---- Working data

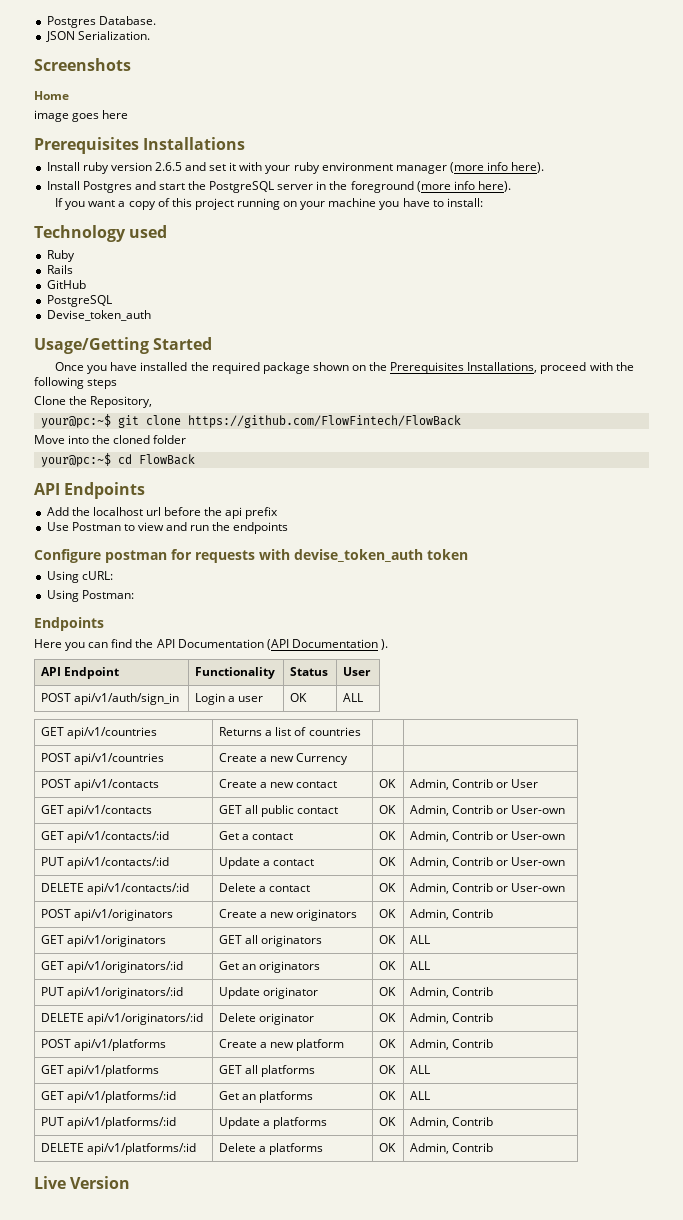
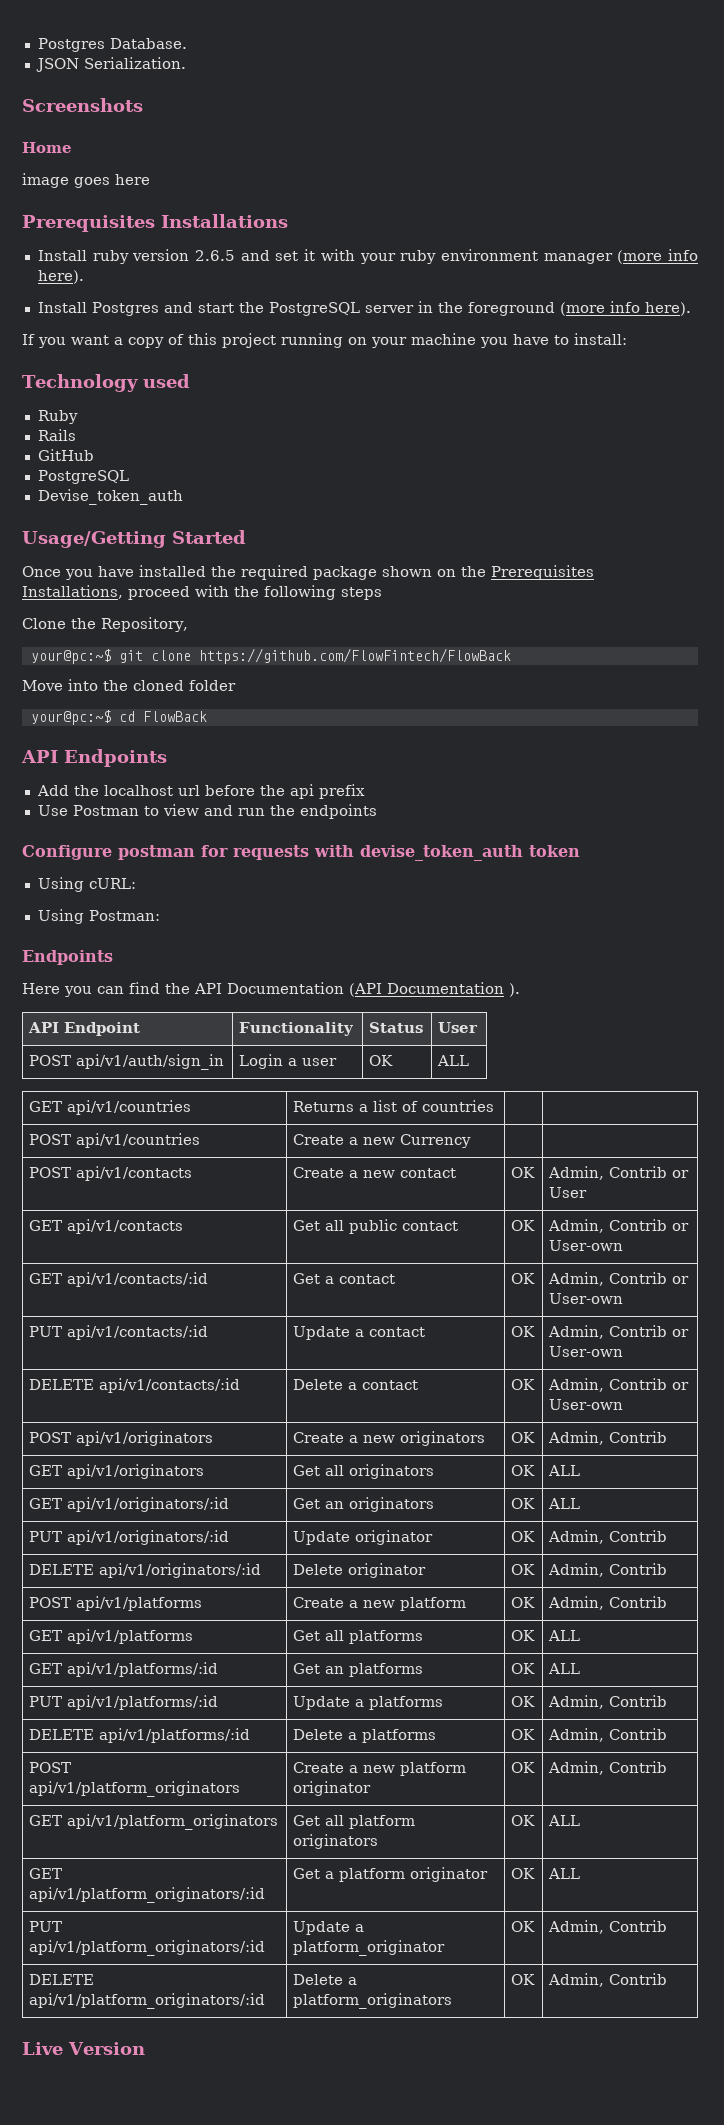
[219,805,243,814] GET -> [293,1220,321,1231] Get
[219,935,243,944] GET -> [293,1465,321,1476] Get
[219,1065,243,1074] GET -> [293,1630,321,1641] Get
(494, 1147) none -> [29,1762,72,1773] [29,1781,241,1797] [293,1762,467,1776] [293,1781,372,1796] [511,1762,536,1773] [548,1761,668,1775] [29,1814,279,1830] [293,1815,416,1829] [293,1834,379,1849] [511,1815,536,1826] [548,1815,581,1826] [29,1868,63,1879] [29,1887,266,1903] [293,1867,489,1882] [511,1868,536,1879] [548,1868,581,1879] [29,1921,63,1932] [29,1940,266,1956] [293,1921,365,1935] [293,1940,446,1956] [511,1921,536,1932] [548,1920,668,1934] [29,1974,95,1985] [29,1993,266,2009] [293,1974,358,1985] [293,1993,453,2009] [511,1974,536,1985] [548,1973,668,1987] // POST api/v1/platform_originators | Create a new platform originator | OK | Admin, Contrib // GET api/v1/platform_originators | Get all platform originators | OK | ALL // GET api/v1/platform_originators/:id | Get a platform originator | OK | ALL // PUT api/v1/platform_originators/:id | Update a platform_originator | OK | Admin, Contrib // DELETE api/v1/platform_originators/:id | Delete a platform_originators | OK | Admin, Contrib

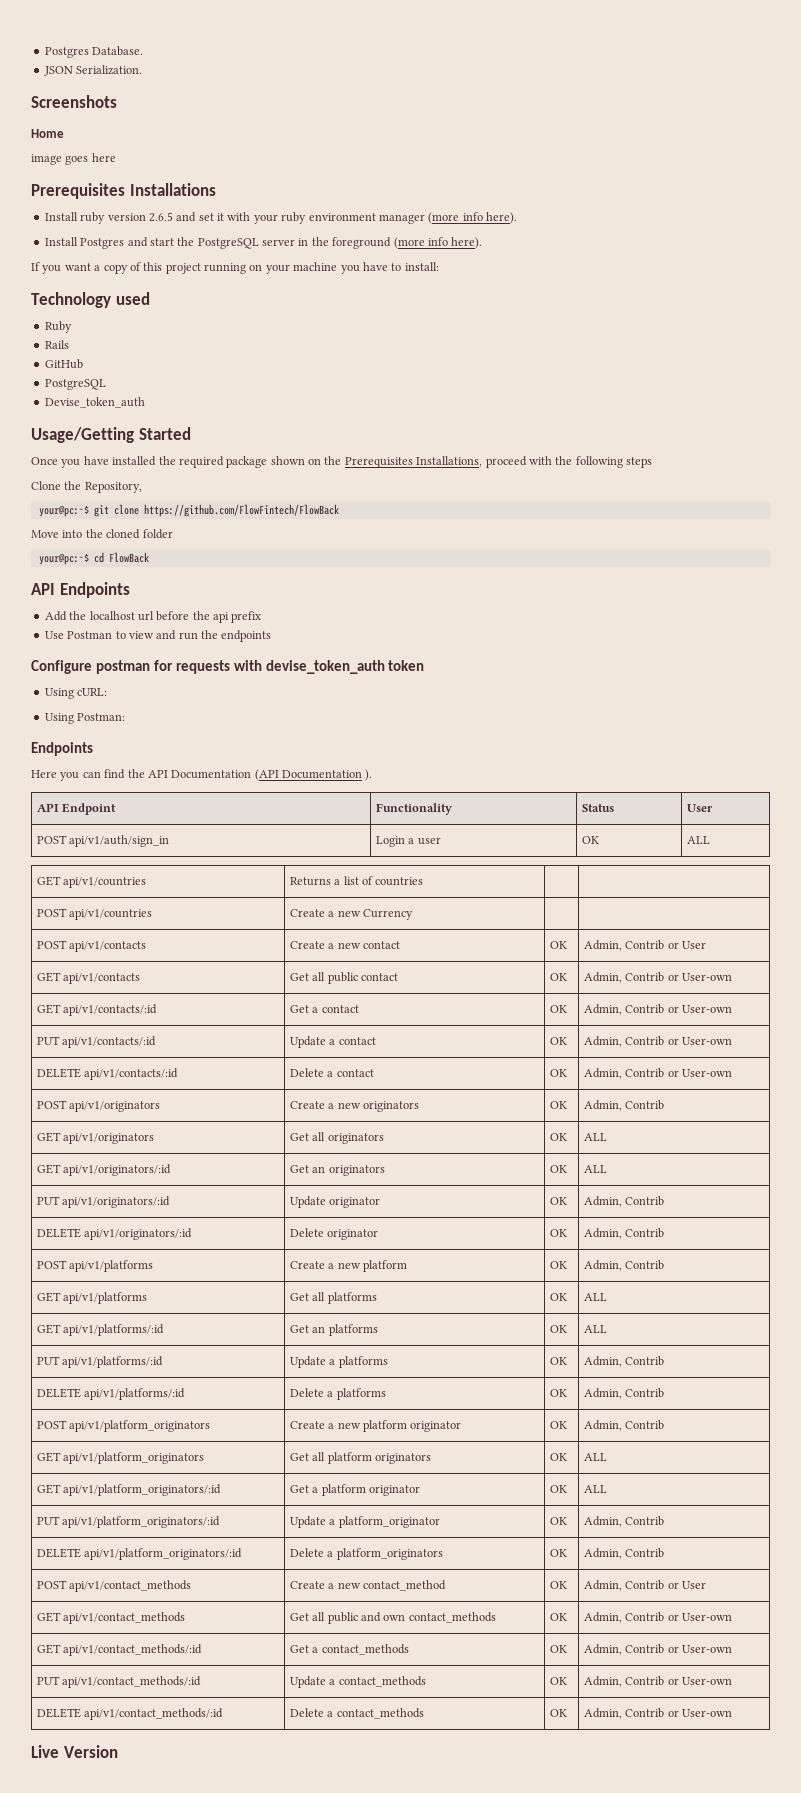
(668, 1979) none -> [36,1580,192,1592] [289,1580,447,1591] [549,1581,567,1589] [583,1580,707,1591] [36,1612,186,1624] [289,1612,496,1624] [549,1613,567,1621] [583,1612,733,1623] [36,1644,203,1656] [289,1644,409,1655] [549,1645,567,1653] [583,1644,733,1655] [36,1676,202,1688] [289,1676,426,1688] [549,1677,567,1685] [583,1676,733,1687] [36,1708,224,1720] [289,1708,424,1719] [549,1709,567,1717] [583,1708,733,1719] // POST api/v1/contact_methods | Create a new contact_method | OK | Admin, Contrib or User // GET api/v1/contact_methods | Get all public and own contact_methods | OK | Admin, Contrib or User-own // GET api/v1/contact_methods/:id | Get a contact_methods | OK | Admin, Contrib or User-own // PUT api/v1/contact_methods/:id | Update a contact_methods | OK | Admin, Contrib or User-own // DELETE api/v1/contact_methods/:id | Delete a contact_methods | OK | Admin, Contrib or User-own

--------

* What you are asked to do *
With the images omitted, output all entries exactly as given.

* The completed task *
[219,805,243,814] GET -> [293,1220,321,1231] Get
[219,935,243,944] GET -> [293,1465,321,1476] Get
[219,1065,243,1074] GET -> [293,1630,321,1641] Get
(494, 1147) none -> [29,1762,72,1773] [29,1781,241,1797] [293,1762,467,1776] [293,1781,372,1796] [511,1762,536,1773] [548,1761,668,1775] [29,1814,279,1830] [293,1815,416,1829] [293,1834,379,1849] [511,1815,536,1826] [548,1815,581,1826] [29,1868,63,1879] [29,1887,266,1903] [293,1867,489,1882] [511,1868,536,1879] [548,1868,581,1879] [29,1921,63,1932] [29,1940,266,1956] [293,1921,365,1935] [293,1940,446,1956] [511,1921,536,1932] [548,1920,668,1934] [29,1974,95,1985] [29,1993,266,2009] [293,1974,358,1985] [293,1993,453,2009] [511,1974,536,1985] [548,1973,668,1987] // POST api/v1/platform_originators | Create a new platform originator | OK | Admin, Contrib // GET api/v1/platform_originators | Get all platform originators | OK | ALL // GET api/v1/platform_originators/:id | Get a platform originator | OK | ALL // PUT api/v1/platform_originators/:id | Update a platform_originator | OK | Admin, Contrib // DELETE api/v1/platform_originators/:id | Delete a platform_originators | OK | Admin, Contrib

(668, 1979) none -> [36,1580,192,1592] [289,1580,447,1591] [549,1581,567,1589] [583,1580,707,1591] [36,1612,186,1624] [289,1612,496,1624] [549,1613,567,1621] [583,1612,733,1623] [36,1644,203,1656] [289,1644,409,1655] [549,1645,567,1653] [583,1644,733,1655] [36,1676,202,1688] [289,1676,426,1688] [549,1677,567,1685] [583,1676,733,1687] [36,1708,224,1720] [289,1708,424,1719] [549,1709,567,1717] [583,1708,733,1719] // POST api/v1/contact_methods | Create a new contact_method | OK | Admin, Contrib or User // GET api/v1/contact_methods | Get all public and own contact_methods | OK | Admin, Contrib or User-own // GET api/v1/contact_methods/:id | Get a contact_methods | OK | Admin, Contrib or User-own // PUT api/v1/contact_methods/:id | Update a contact_methods | OK | Admin, Contrib or User-own // DELETE api/v1/contact_methods/:id | Delete a contact_methods | OK | Admin, Contrib or User-own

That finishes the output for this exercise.